- Records for this task -

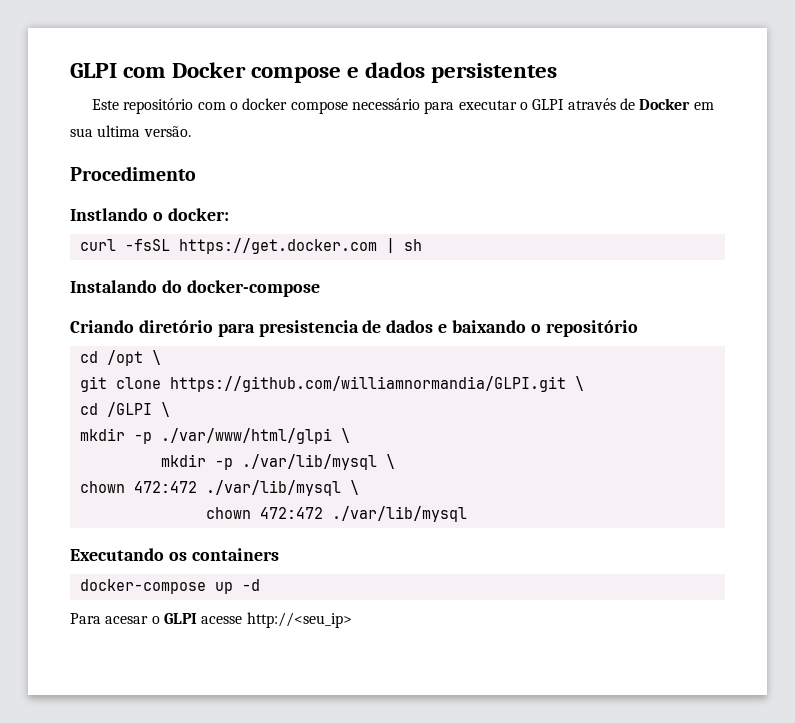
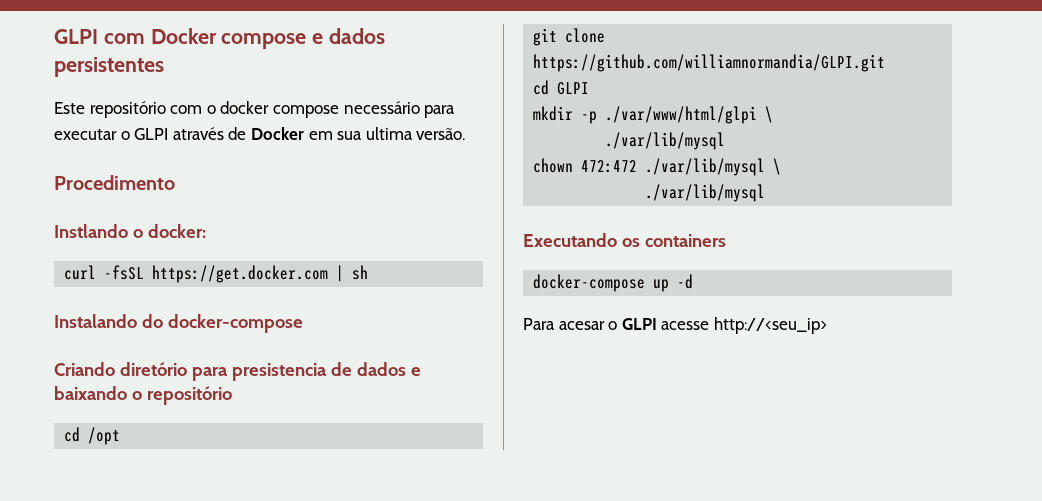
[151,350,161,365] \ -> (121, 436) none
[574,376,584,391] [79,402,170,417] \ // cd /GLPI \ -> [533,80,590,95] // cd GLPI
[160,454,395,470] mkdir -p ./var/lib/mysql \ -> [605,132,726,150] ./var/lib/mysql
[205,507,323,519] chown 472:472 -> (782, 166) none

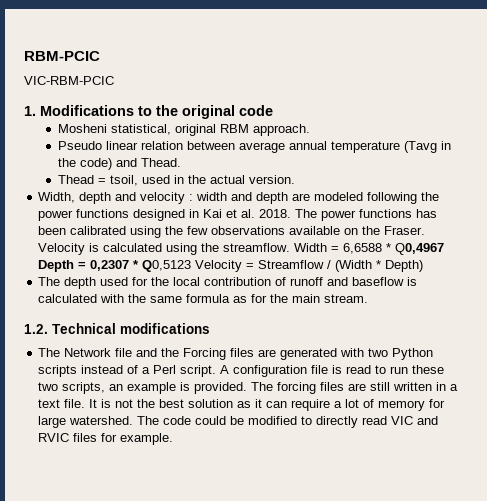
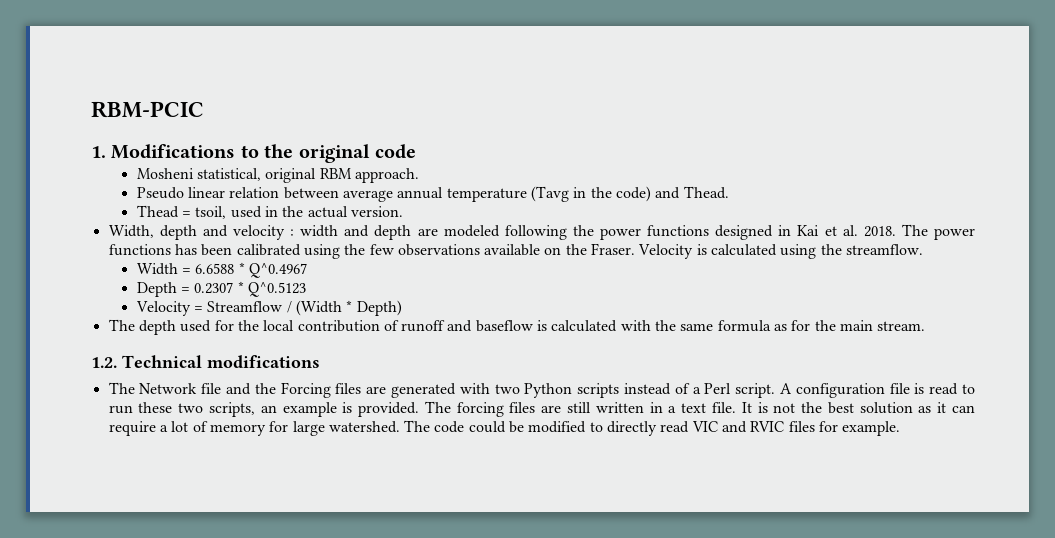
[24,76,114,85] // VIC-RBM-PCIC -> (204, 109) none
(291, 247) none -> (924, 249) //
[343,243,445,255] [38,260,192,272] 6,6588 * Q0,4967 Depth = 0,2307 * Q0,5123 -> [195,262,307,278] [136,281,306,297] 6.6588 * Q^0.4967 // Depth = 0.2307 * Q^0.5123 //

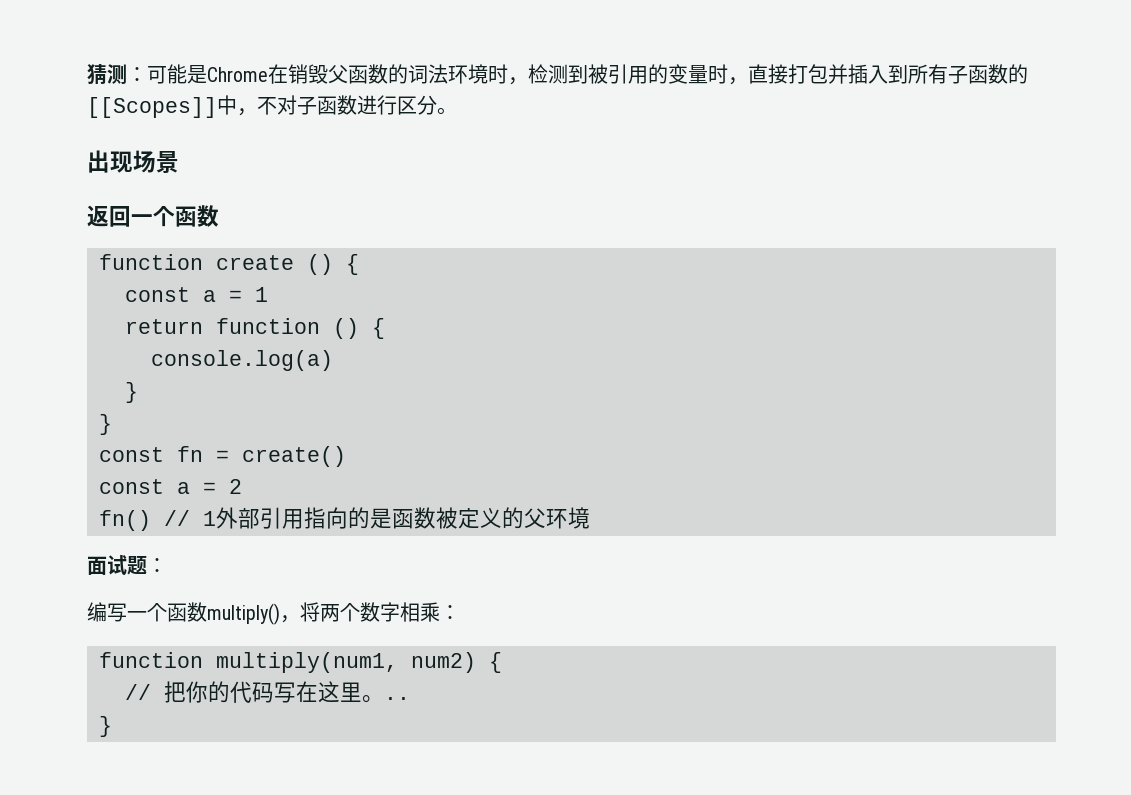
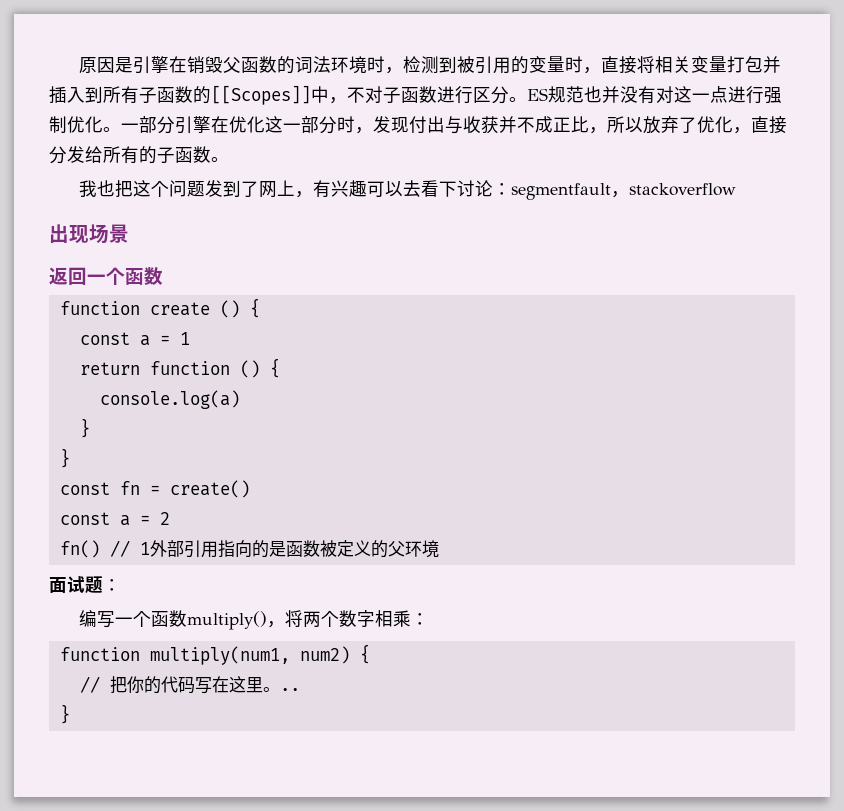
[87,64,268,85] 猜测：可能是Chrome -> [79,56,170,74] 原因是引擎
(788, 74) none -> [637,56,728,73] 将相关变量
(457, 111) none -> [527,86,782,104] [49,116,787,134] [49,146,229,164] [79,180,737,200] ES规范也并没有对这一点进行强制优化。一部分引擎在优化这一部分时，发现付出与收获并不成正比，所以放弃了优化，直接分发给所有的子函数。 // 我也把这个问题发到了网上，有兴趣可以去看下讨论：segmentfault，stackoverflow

- Exercise -
Copy out, exactly as written, the line that contains "[87,64,268,85] 猜测：可能是Chrome ->" along with every line that comes after it in the material above, and nothing else.

- Exercise response -
[87,64,268,85] 猜测：可能是Chrome -> [79,56,170,74] 原因是引擎
(788, 74) none -> [637,56,728,73] 将相关变量
(457, 111) none -> [527,86,782,104] [49,116,787,134] [49,146,229,164] [79,180,737,200] ES规范也并没有对这一点进行强制优化。一部分引擎在优化这一部分时，发现付出与收获并不成正比，所以放弃了优化，直接分发给所有的子函数。 // 我也把这个问题发到了网上，有兴趣可以去看下讨论：segmentfault，stackoverflow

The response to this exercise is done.